Henry Kissinger has described Rabin as "taciturn." He is a man with few close friends or associates, whose only confidant is his wife, Leah. Israeli intellectuals are fond of criticizing the wooden quality of Rabin's Hebrew. Yet he possesses a superb analytic mind, and in discussions of Middle East or world affairs, Rabin's observations are always remembered. From 1968 to 1973 he was a successful Israeli ambassador to the United States who enjoyed the respect of President Richard Nixon.

The media have been clogged with references to Rabin the hard-liner. Not enough has been said about the character, intelligence, and values of the man that lie beneath the toughness. As a soldier, he knows the human cost of war. A successful warrior, he exhibits no thirst for blood.

At the victory celebration that marked the national thanksgiving after the Six Day War in 1967, Rabin delivered an address that in its hold on the rhetorical imagination of a generation can justly be likened to the inaugural address of John F. Kennedy. Rabin spoke of the "joy of triumph which seized the whole nation," and then reflected upon "a strange phenomenon among our fighters. Their joy is incomplete, and more than a small portion of sorrow and shock prevails in their festivities.... The warriors i n the front lines saw with their own eyes not only the glory of victory but the price of victory."

Hailed as a savior of the nation, Rabin spoke soberly when he could have reveled in the triumph of Israeli arms. He pointedly acknowledged the suffering of his adversary, saying: "And I know even the terrible price our enemies paid touched the hearts of many of our men." Given the daunting challenges of the peace process, one cannot overstate the importance of the fact that Rabin has never lost sight of the humanity of his country's enemies.

Rabin's view of the Arabs is both stern and discerning. He demands that their sincerity be subject to proof. As prime minister in the mid-1970s, he was slow to acknowledge that Anwar Sadat's professions of peace were genuine. Rabin is likely to demand much from the Arab side in the negotiations to come.

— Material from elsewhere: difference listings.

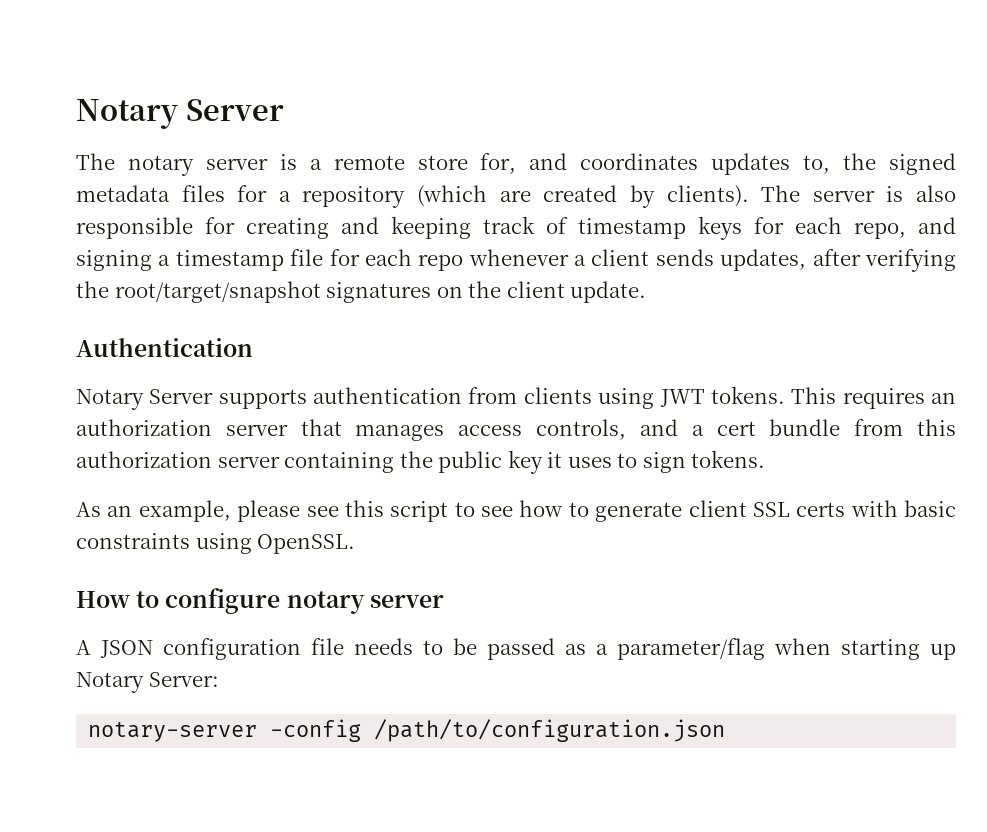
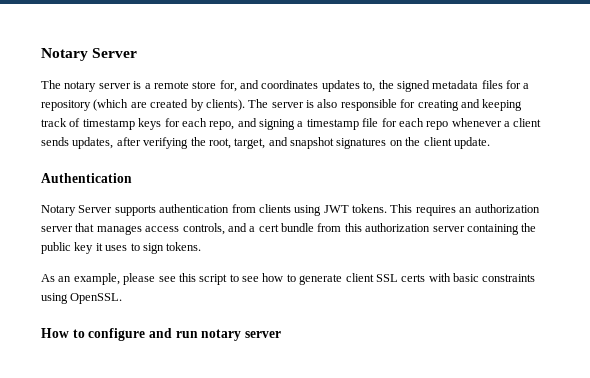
- The server is also responsible for creating and keeping track of timestamp keys for each repo, and signing a timestamp file for each repo whenever a client sends updates, after verifying the root/target/snapshot signatures on the client update.
+ The server is also responsible for creating and keeping track of timestamp keys for each repo, and signing a timestamp file for each repo whenever a client sends updates, after verifying the root, target, and snapshot signatures on the client update.
- How to configure notary server
- A JSON configuration file needs to be passed as a parameter/flag when starting up Notary Server:
- notary-server -config /path/to/configuration.json
+ How to configure and run notary server

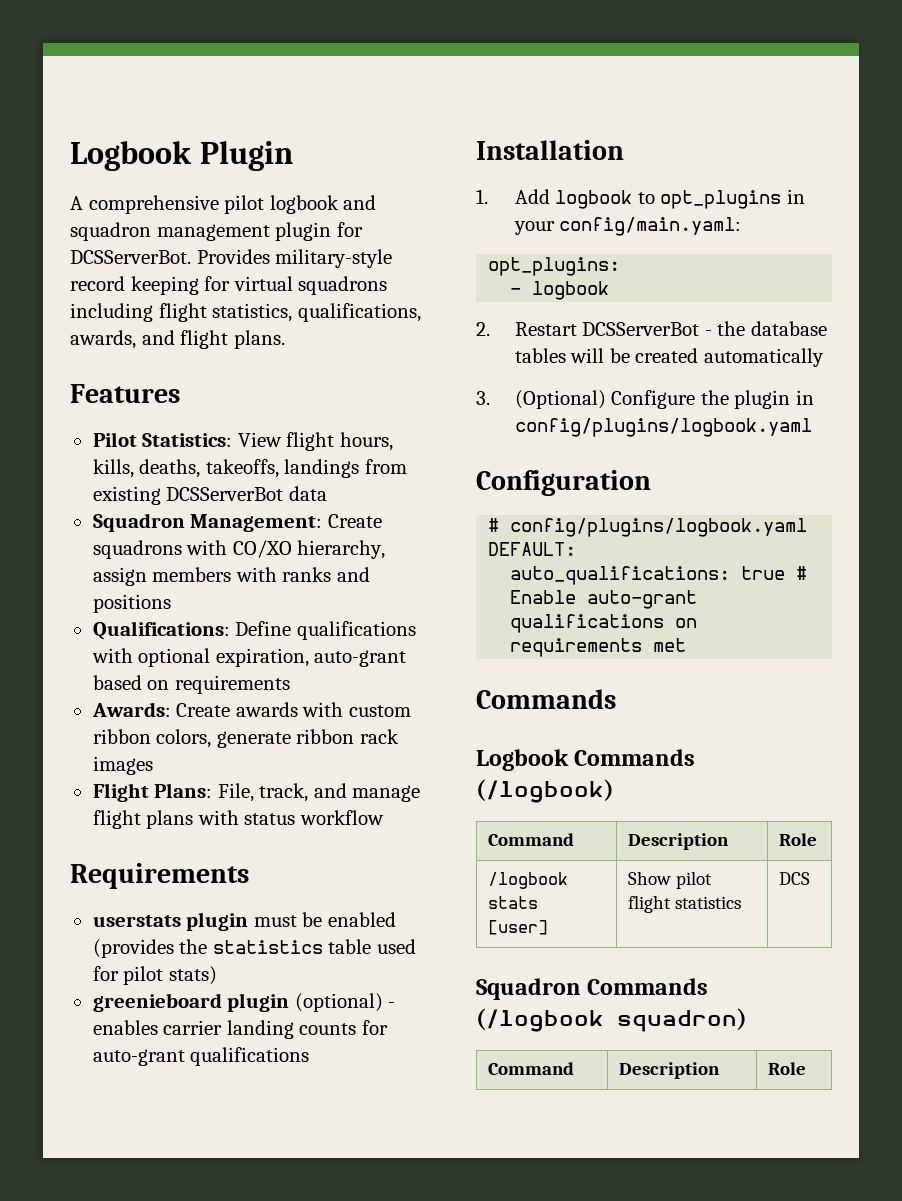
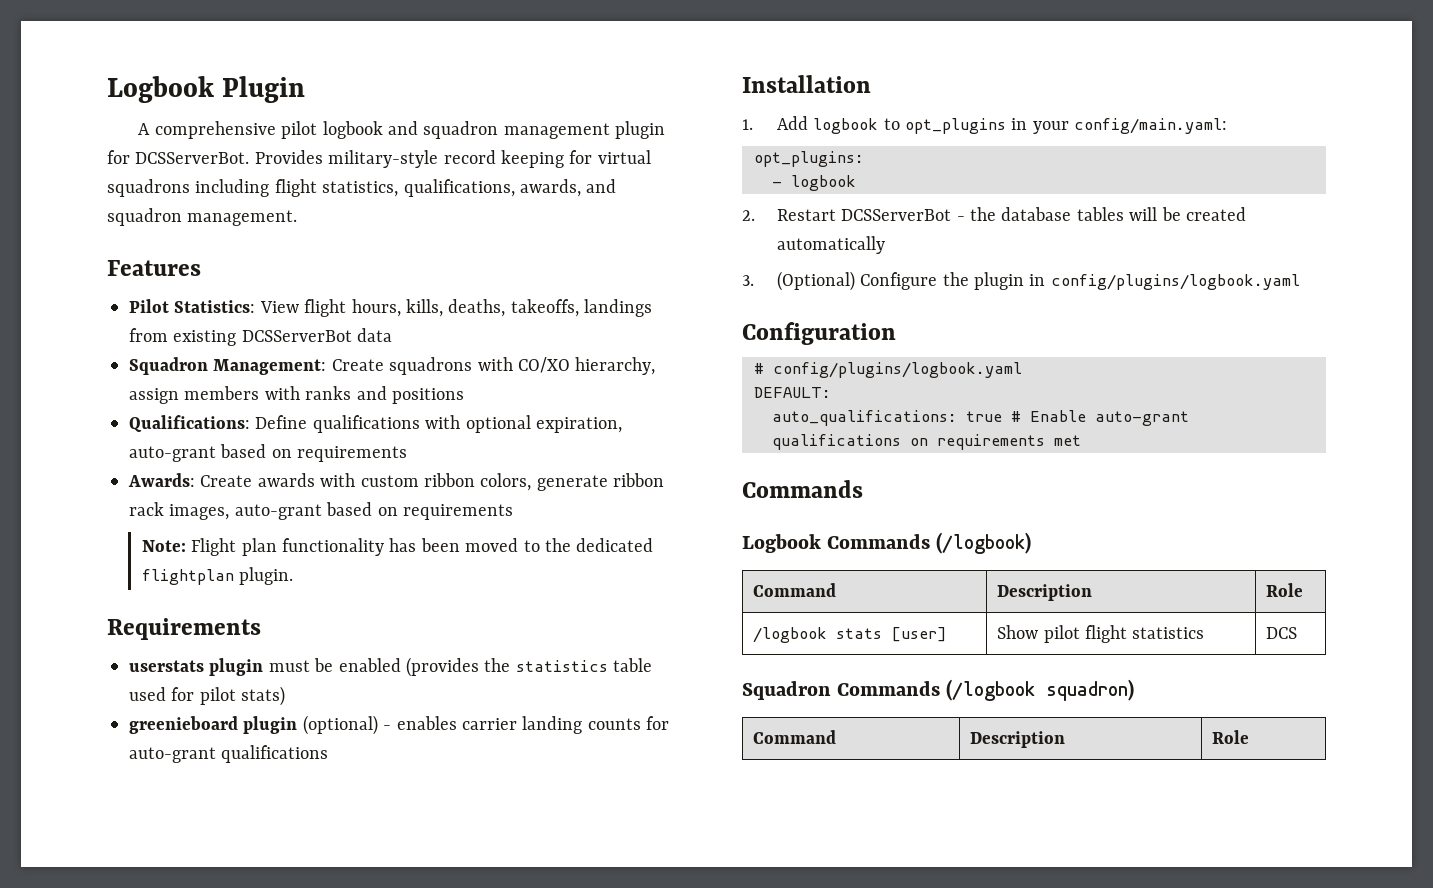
- Provides military-style record keeping for virtual squadrons including flight statistics, qualifications, awards, and flight plans.
+ Provides military-style record keeping for virtual squadrons including flight statistics, qualifications, awards, and squadron management.
- Awards: Create awards with custom ribbon colors, generate ribbon rack images
- Flight Plans: File, track, and manage flight plans with status workflow
+ Awards: Create awards with custom ribbon colors, generate ribbon rack images, auto-grant based on requirements
+ Note: Flight plan functionality has been moved to the dedicated flightplan plugin.

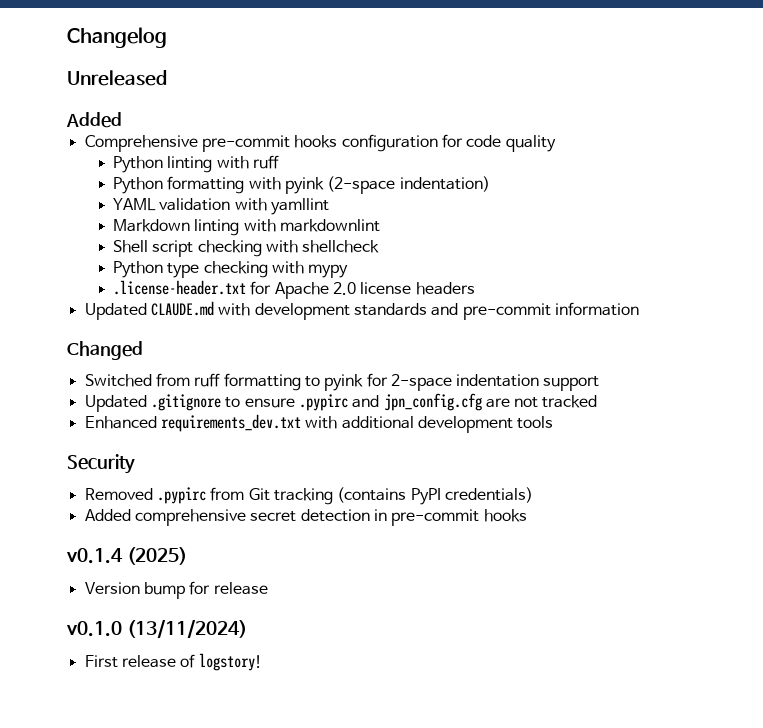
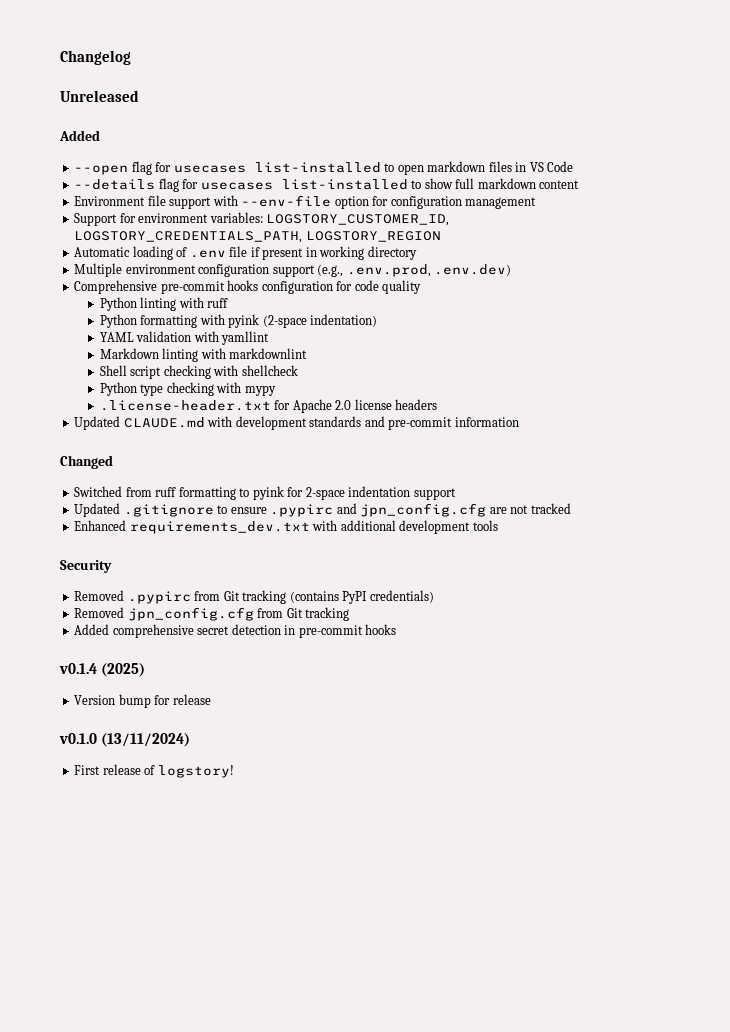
+ --open flag for usecases list-installed to open markdown files in VS Code
+ --details flag for usecases list-installed to show full markdown content
+ Environment file support with --env-file option for configuration management
+ Support for environment variables: LOGSTORY_CUSTOMER_ID, LOGSTORY_CREDENTIALS_PATH, LOGSTORY_REGION
+ Automatic loading of .env file if present in working directory
+ Multiple environment configuration support (e.g., .env.prod, .env.dev)
+ Removed jpn_config.cfg from Git tracking

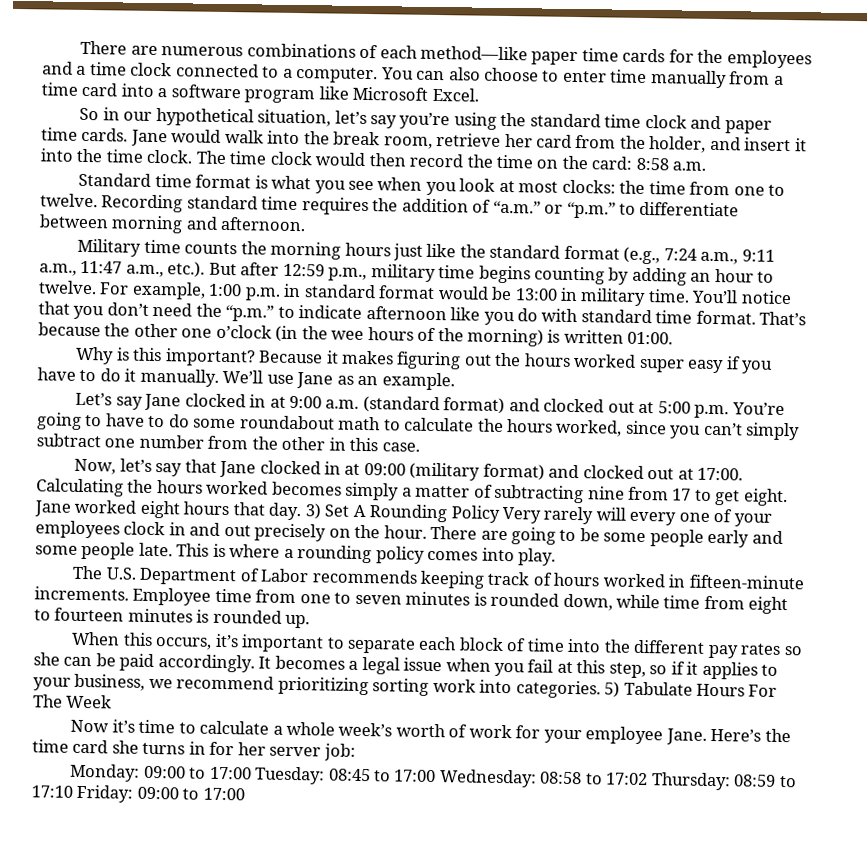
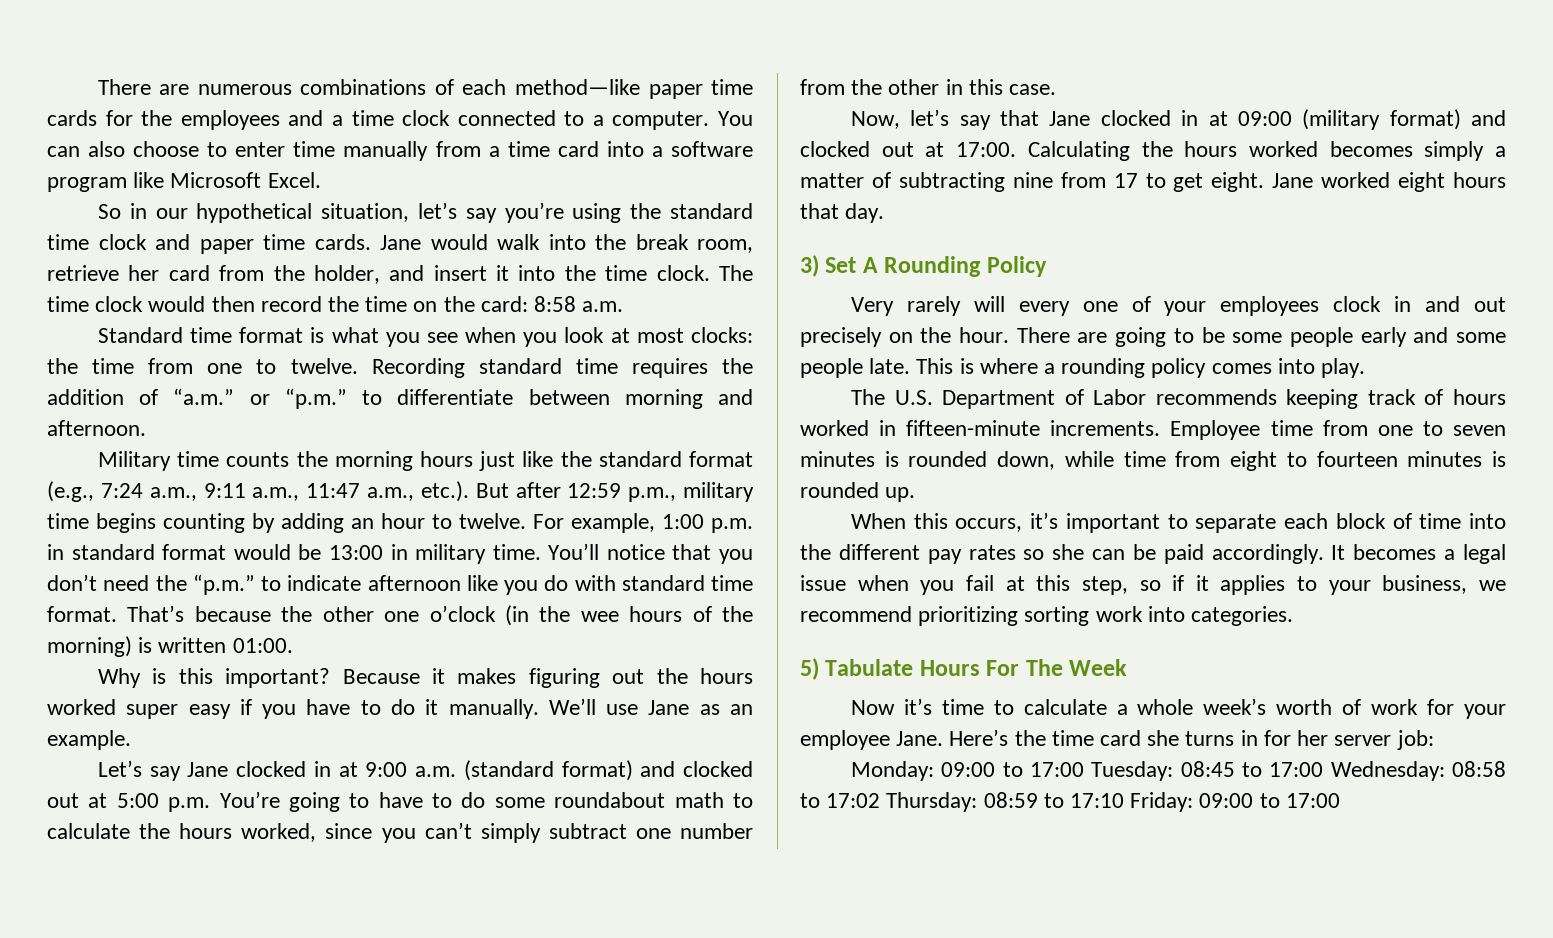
- Jane worked eight hours that day. 3) Set A Rounding Policy Very rarely will every one of your employees clock in and out precisely on the hour.
+ Jane worked eight hours that day.
+ 3) Set A Rounding Policy
+ Very rarely will every one of your employees clock in and out precisely on the hour.
- It becomes a legal issue when you fail at this step, so if it applies to your business, we recommend prioritizing sorting work into categories. 5) Tabulate Hours For The Week
+ It becomes a legal issue when you fail at this step, so if it applies to your business, we recommend prioritizing sorting work into categories.
+ 5) Tabulate Hours For The Week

If the Palestinians are put off by his sternness, then they will miss the opportunity that his pragmatism and keen geopolitical sense offers them. He knows that Israel cannot be a democratic and Jewish state unless it separates itself from the Arab Palestinians on the West Bank and Gaza. He will seek a territorial compromise that the Likud would never have considered, and require ironclad security guarantees in return. He will also seek a conceptual compromise, offering more than the constricted autonomy

favored by Likud, but less than the statehood the Palestinians demand.

Israeli voters returned to the prime minister's office the only one of their eight previous prime ministers who had a firsthand experience of war. A soldier has been asked to make peace.